**Provided material**
______________________________

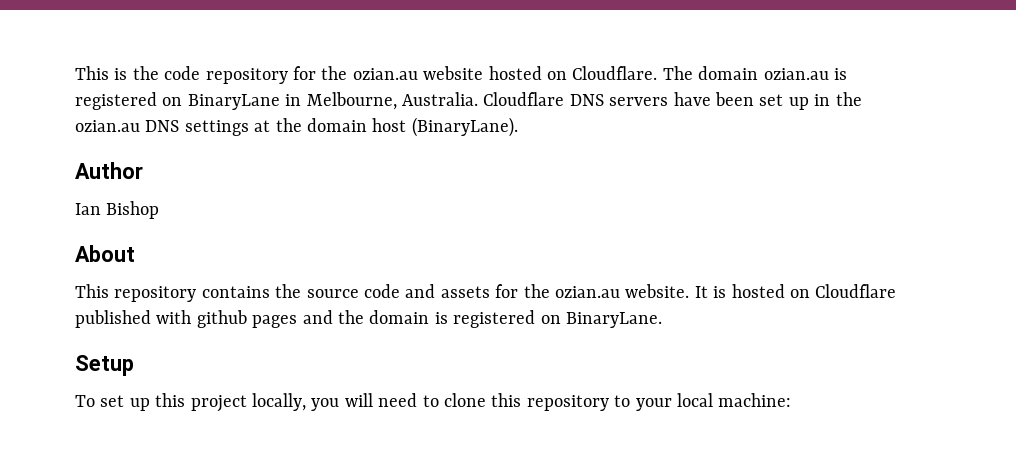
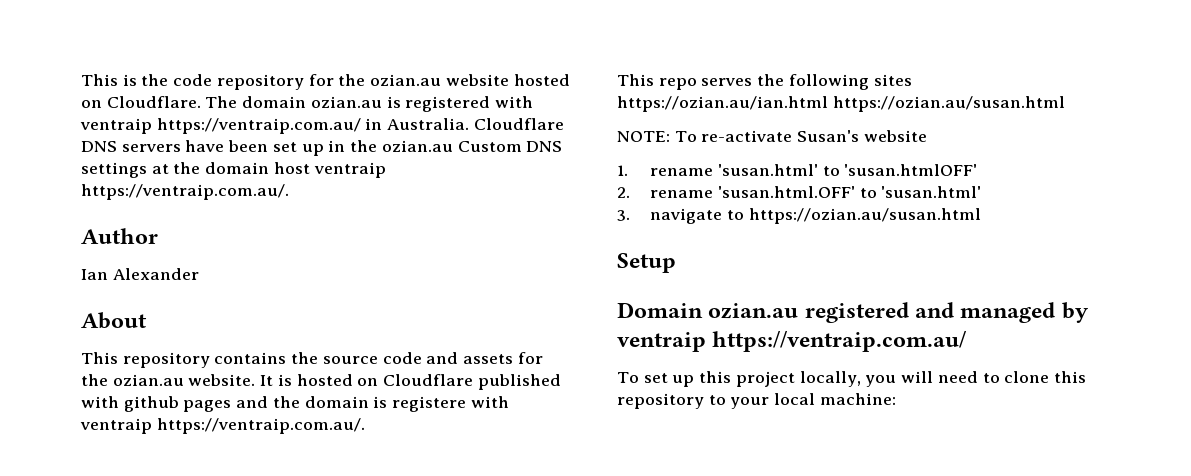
- The domain ozian.au is registered on BinaryLane in Melbourne, Australia.
+ The domain ozian.au is registered with ventraip https://ventraip.com.au/ in Australia.
- Cloudflare DNS servers have been set up in the ozian.au DNS settings at the domain host (BinaryLane).
+ Cloudflare DNS servers have been set up in the ozian.au Custom DNS settings at the domain host ventraip https://ventraip.com.au/.
- Ian Bishop
+ Ian Alexander
- It is hosted on Cloudflare published with github pages and the domain is registered on BinaryLane.
+ It is hosted on Cloudflare published with github pages and the domain is registere with ventraip https://ventraip.com.au/.
+ This repo serves the following sites https://ozian.au/ian.html https://ozian.au/susan.html
+ NOTE: To re-activate Susan's website
+ 1. rename 'susan.html' to 'susan.htmlOFF'
+ 2. rename 'susan.html.OFF' to 'susan.html'
+ 3. navigate to https://ozian.au/susan.html
  Setup
+ Domain ozian.au registered and managed by ventraip https://ventraip.com.au/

______________________________

**Your objective**
Starting at the line that contains "navigate to https://ozian.au/susan.html", print every line through the end of the listing, word for word. Leave out all the rest.

**Solution to this exercise**
+ 3. navigate to https://ozian.au/susan.html
  Setup
+ Domain ozian.au registered and managed by ventraip https://ventraip.com.au/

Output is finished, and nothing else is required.